Fool Night quickly throws cold water on the romantic sentiment of its premise by reminding readers that we live in capitalistic society and our autonomy is prime for the taking, especially if all we can do in protest is photosynthesize. Throughout the series, the last vestiges of society struggle with the sustainability and ethics behind the makeshift solution to its ecological problem– a problem not made any easier to swallow with an oxygen tax thrown onto the pile of cost of living not matching up to wages. While the propaganda of the world prop up transfloration patients as bed-ridden heroes of society, it's actually the folks on the fringes of society— the homeless and low-income workers—who crowd transfloration clinics. The rest of the world looks on in disgust as they fast-track their way out of poverty. 

The existential circumstances of becoming a plant and what happens to you afterward is as terrifying as having your twisted floral body hug the sides of buildings like ivy. Since transfloration amounts to a pretty penny for the lower echelon of wage workers, human trafficking is as commonplace as it is a ritualistic way to make ends meet. If you thought a modicum of peace could be found by transforming into a plant, you’d be dead wrong, because there’s also good money for people trafficking your generous photosynthesizing ass into a handmade furniture store and turning you into a fancy settee or a grand piano. 

All of the above is just the set dressing of Fool Night’s mesmerizing world. The story proper escalates its already eyebrow-raising premise by diving head first into its ethical and sustainable quandary with a suspenseful political thriller on par with famed 20th Century Boys and Monster mangaka Naoki Urasawa’s penmanship. The driving force behind Fool Night is its protagonists Yomiko Hourai, an employee of the National Transfloration Institute, and her childhood friend Toshiro Kamiya, a transfloration patient who simply wants to find pleasure in his life beyond work  before he dies. He also has the uncanny ability to speak to the folks who were transformed into plants. Yeah, that’s a thing. 
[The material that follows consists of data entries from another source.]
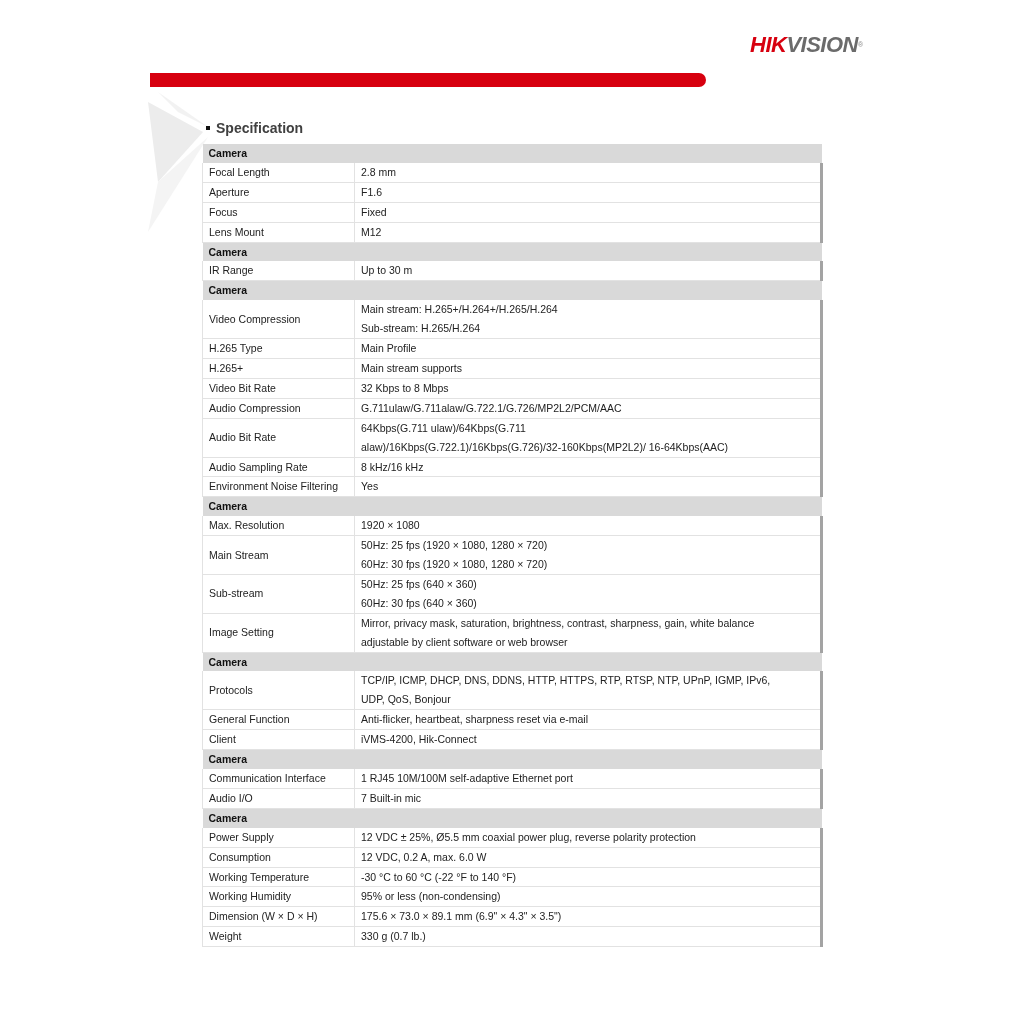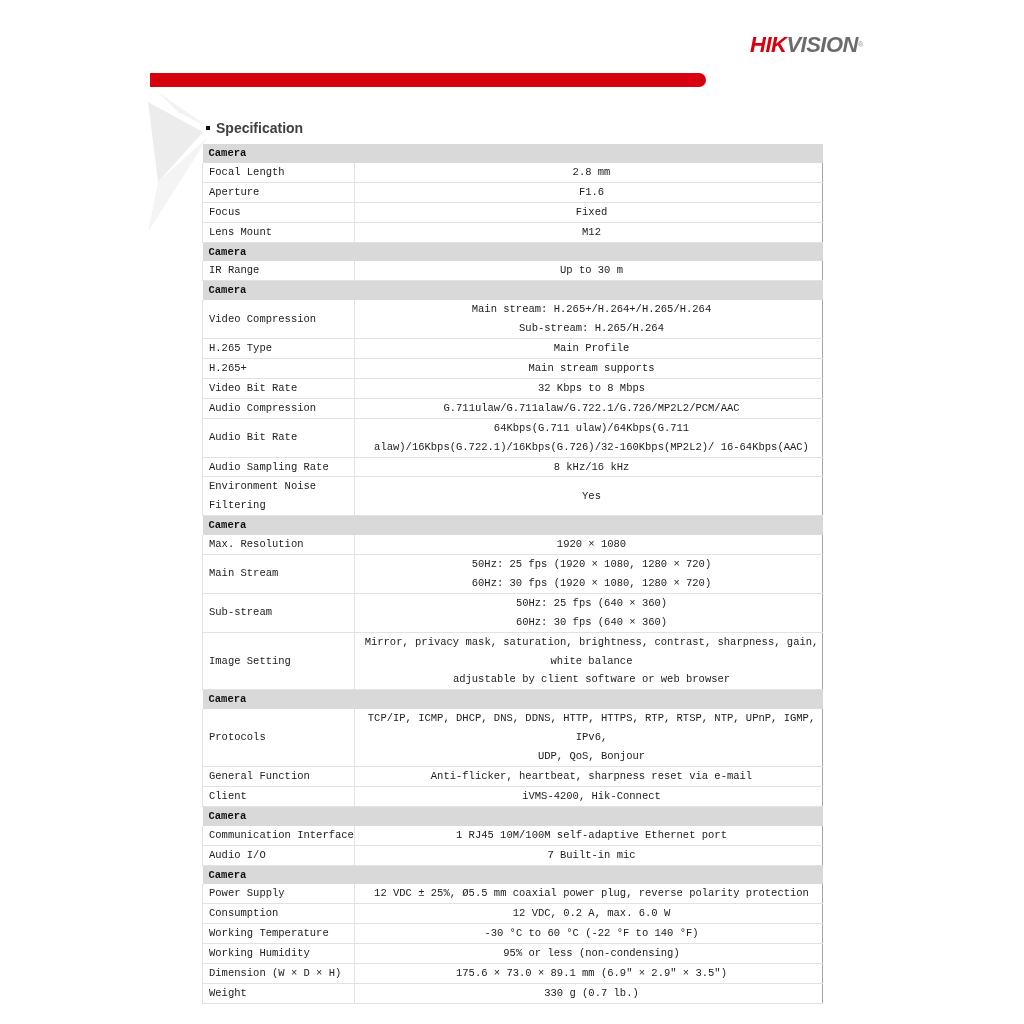--- a/index.html
+++ b/index.html
@@ -34,7 +34,7 @@
 
     .spec-table {
       position: absolute; left: 202px; top: 144px; width: 621px;
-      border-collapse: collapse; font-size: 10.5px; line-height: 18.9px; font-family: Liberation Mono, monospace;
+      border-collapse: collapse; font-size: 10.5px; line-height: 18.9px;
     }
     .spec-table td { border-bottom: 1px solid #e2e2e2; vertical-align: middle; }
     .spec-table td.k { width: 152px; padding-left: 6px; border-right: 1px solid #e2e2e2; border-left: 1px solid #e2e2e2; color: #222; }

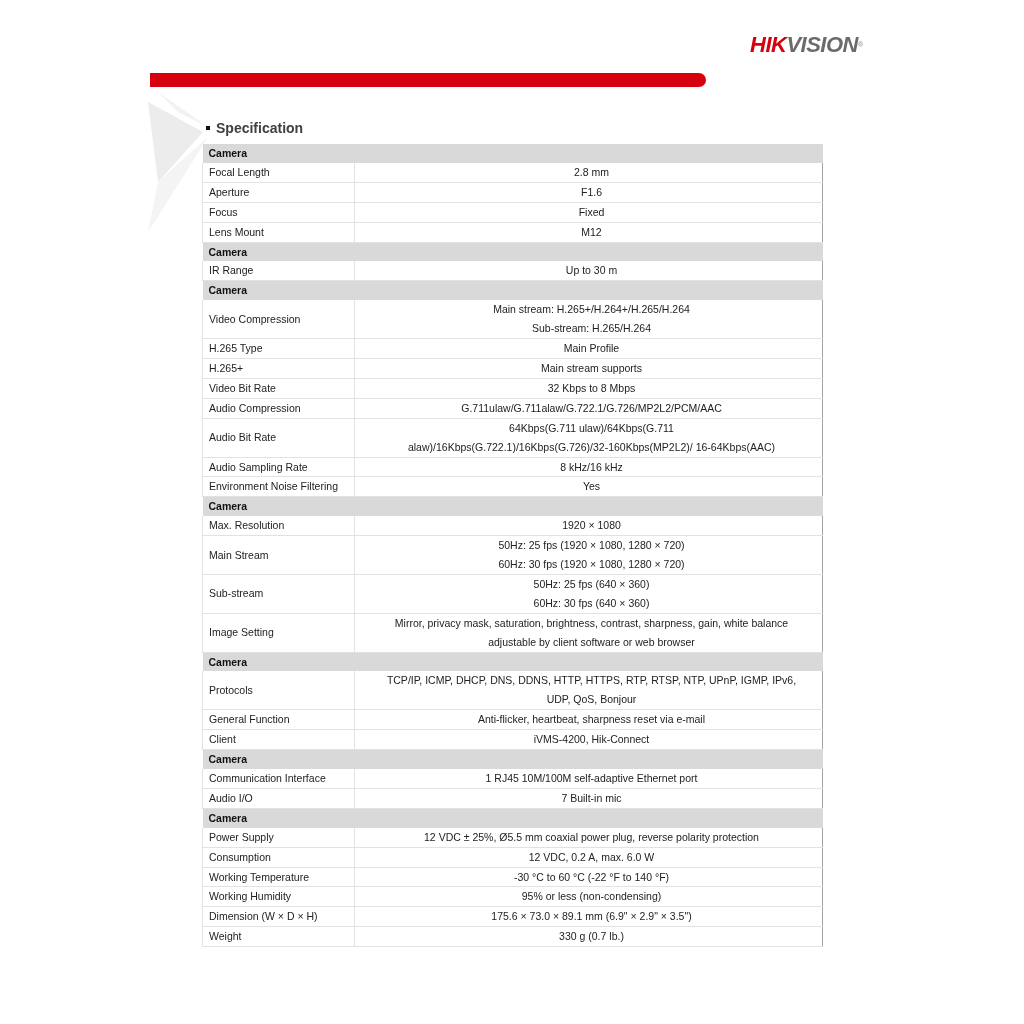--- a/index.html
+++ b/index.html
@@ -38,7 +38,7 @@
     }
     .spec-table td { border-bottom: 1px solid #e2e2e2; vertical-align: middle; }
     .spec-table td.k { width: 152px; padding-left: 6px; border-right: 1px solid #e2e2e2; border-left: 1px solid #e2e2e2; color: #222; }
-    .spec-table td.v { padding-left: 6px; border-right: 1px solid #a3a3a3; color: #222; text-align: center; }
+    .spec-table td.v { padding-left: 6px; border-right: 3px solid #a3a3a3; color: #222; }
     .spec-table tr.group td {
       background: #d9d9d9; font-weight: bold; padding-left: 6px; color: #111;
       border-bottom: none;

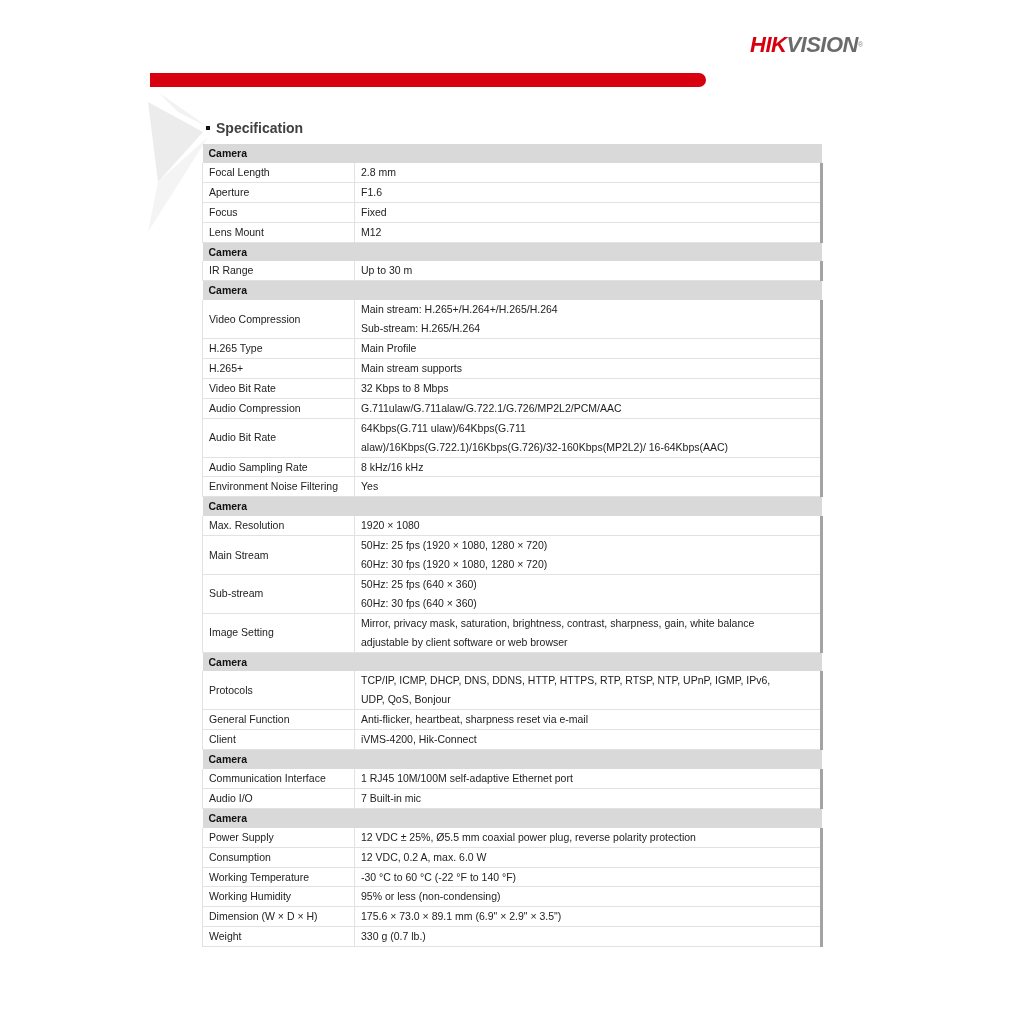--- a/index.html
+++ b/index.html
@@ -252,7 +252,7 @@
       <tr>
         <td class="k">Dimension (W × D × H)</td>
         <td class="v">
-          <span class="line">175.6 × 73.0 × 89.1 mm (6.9" × 2.9" × 3.5")</span>
+          <span class="line">175.6 × 73.0 × 89.1 mm (6.9" × 4.3" × 3.5")</span>
         </td>
       </tr>
       <tr>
For the past five years, Fool Night’s story has blossomed on Viz Manga as its heroes engage in nail-biting cat-and-mouse games with a transflorized serial killer, uncover secret government transhumanism conspiracies, and sort out whether they’re on the side of anti-transfloration protest movements or big flora. While I wouldn’t necessarily trade our own dystopia for Yasuda’s ongoing manga, the gulf between its thought-provoking drama and exploration of humanity and our own is refreshingly night and day.